While she waits for the breakfast bell, she writes her dreams in as much detail as she can remember. In last night’s dream, she’s scrolling through her Printastic feed one day at breakfast when she comes across a 1954 photograph of Moroccan independence fighters misidentified as conscripts in the French army. It’s an embarrassing mistake, which even a first-year student of African history wouldn’t make, and soon she discovers, with abject horror, that it was posted from her account. Already there are dozens of comments, mocking or shaming her for the blunder. But no matter how many times she taps the Delete button, the picture stays on her feed and her device pings with new notifications—the high-pitched sound of her disgrace. The only way to delete the image is to remove it from the mainframe that sits in a bunker underneath her building. Stairs appear in front of her and she takes them two by two, her hand barely grazing the banister as she hurries to the basement. Then the stairs melt into quicksand and her feet sink.

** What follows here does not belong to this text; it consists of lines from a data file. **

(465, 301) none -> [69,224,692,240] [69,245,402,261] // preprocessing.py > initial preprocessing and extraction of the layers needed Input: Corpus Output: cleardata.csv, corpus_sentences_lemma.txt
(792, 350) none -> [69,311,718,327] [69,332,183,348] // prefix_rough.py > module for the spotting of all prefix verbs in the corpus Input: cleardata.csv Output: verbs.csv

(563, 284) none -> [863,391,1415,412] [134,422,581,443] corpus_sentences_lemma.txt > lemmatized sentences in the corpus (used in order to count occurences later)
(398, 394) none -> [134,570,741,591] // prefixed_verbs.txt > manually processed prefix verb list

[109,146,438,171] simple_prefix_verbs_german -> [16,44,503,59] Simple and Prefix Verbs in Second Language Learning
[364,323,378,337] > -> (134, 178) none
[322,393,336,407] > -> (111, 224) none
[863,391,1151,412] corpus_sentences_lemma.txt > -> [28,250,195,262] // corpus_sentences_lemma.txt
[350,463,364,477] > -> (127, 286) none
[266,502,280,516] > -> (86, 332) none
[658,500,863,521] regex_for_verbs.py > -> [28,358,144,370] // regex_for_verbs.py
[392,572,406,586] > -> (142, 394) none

Another dream about humiliation. Writing it down makes her realize that what stings most isn’t the moment of public shame, but the silence of the people she thought would come to her defense. The feeling that she has been tainted and must be cast out is painful, reminding her of her first days at Madison, when she expected to hear that her friend Myra, with whom she used to hike in Will Rogers State Park most weekends, had come to her defense. All the way up to Inspiration Point, Myra would talk about how disgusted she was with the men she was dating and her plans to move to France as soon as she qualified for one of their reproductive-age visas. At the viewpoint, though, the sun-glazed Pacific would lull her into a dreamy silence. Then all the way down, she’d talk about why she could never leave the people she loved behind, people like Sara. It was a comfort to Sara each time, hearing that Myra treasured their friendship. As it happened, only her family has been in touch with her since she’s been at Madison; everyone else is afraid that associating with her might damage their risk scores.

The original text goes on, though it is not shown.